▸ **What you should do**
The lines needed are those below that contain the word "pill"; copy each one.

::: Data to use

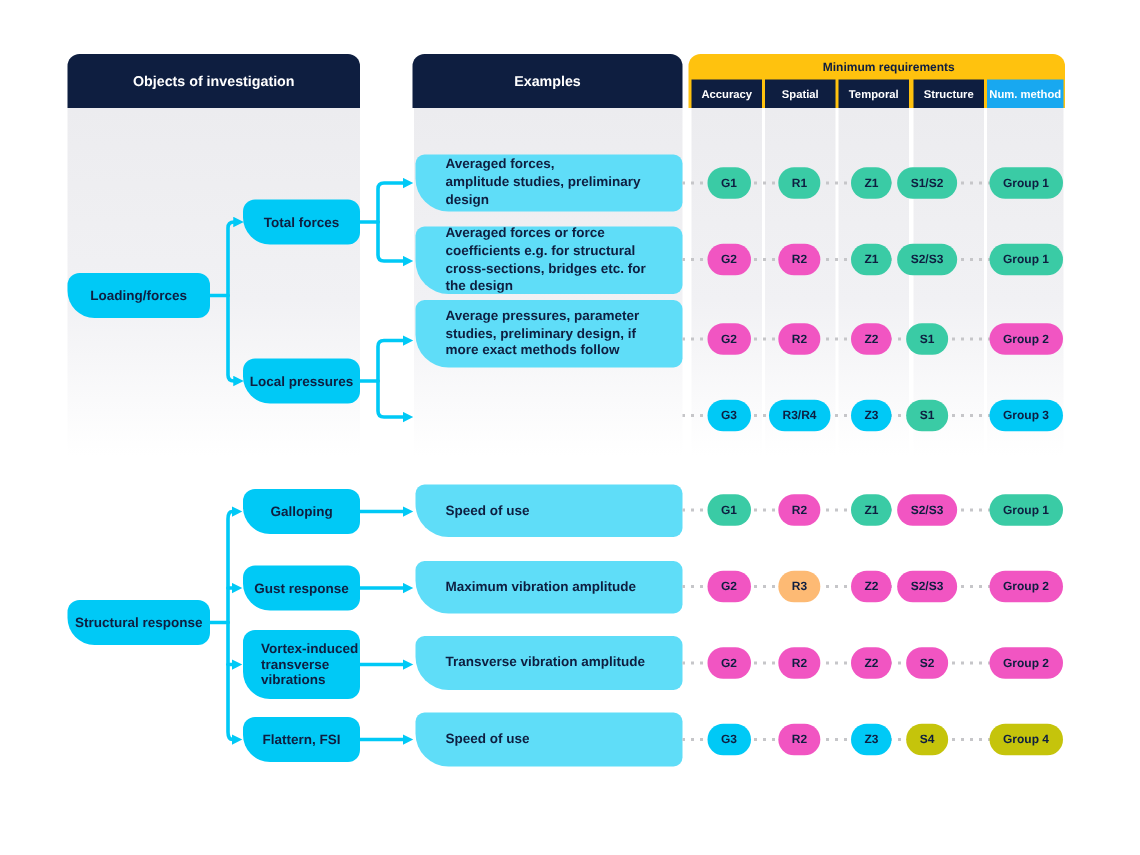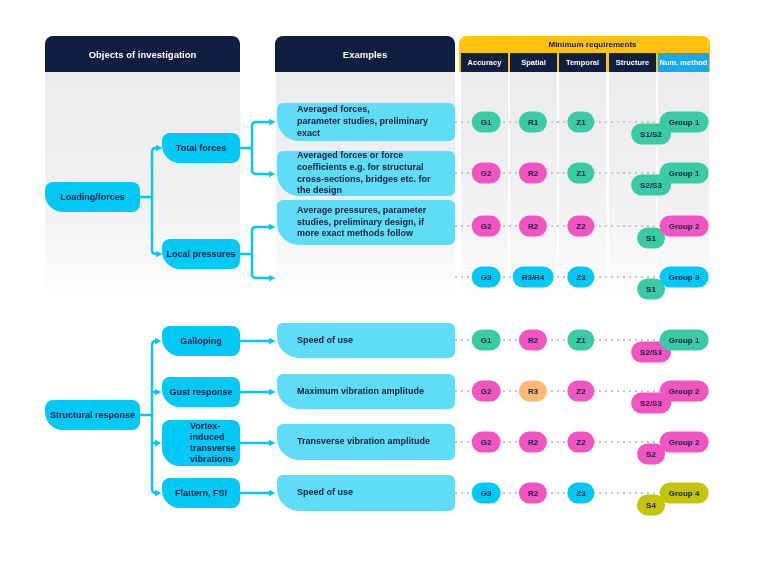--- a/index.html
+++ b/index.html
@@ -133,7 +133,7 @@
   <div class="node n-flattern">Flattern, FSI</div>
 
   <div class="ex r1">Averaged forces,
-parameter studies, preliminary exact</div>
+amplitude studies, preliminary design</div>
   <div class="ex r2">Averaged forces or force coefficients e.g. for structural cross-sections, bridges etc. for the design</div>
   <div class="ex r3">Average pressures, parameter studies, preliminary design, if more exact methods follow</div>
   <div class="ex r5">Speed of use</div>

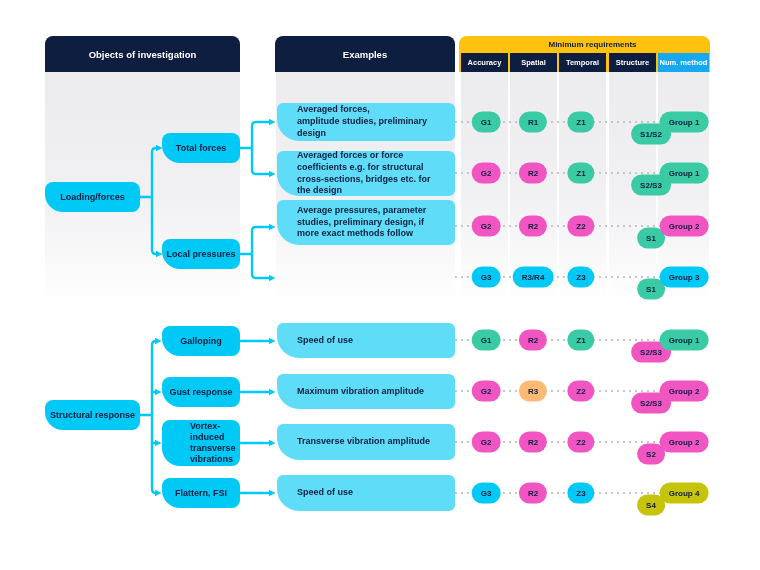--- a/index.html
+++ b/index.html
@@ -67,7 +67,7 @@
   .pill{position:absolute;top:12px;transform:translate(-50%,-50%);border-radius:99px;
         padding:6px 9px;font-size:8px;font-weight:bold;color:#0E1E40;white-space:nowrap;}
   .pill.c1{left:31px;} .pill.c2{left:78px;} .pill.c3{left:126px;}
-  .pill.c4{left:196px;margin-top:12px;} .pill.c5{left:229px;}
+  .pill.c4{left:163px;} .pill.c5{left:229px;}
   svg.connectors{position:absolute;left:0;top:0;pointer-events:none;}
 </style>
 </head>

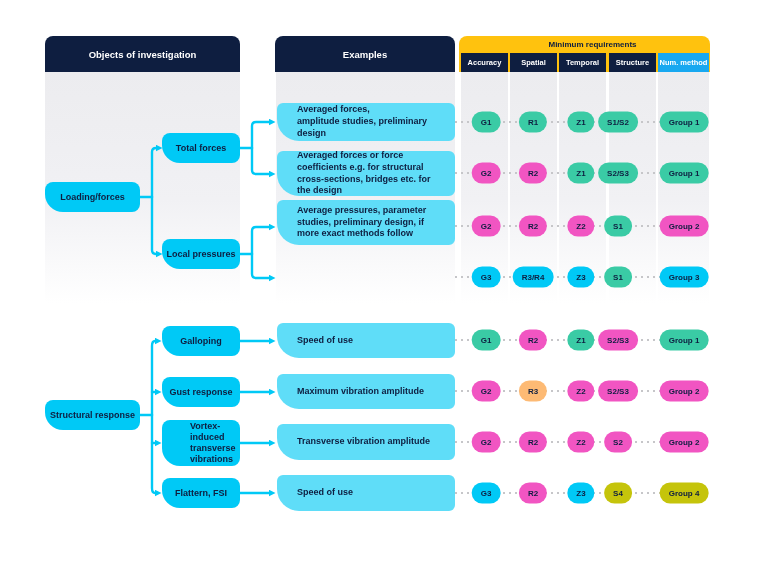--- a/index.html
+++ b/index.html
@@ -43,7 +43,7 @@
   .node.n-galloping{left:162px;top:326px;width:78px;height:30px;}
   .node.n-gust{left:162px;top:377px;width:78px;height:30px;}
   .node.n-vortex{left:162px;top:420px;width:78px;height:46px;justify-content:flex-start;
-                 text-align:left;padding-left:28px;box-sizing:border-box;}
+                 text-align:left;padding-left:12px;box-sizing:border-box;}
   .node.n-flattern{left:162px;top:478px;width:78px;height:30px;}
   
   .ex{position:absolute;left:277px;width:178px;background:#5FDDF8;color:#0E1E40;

::::::

▸ **Result of this exercise**
   .pill{position:absolute;top:12px;transform:translate(-50%,-50%);border-radius:99px;
   .pill.c1{left:31px;} .pill.c2{left:78px;} .pill.c3{left:126px;}
-  .pill.c4{left:196px;margin-top:12px;} .pill.c5{left:229px;}
+  .pill.c4{left:163px;} .pill.c5{left:229px;}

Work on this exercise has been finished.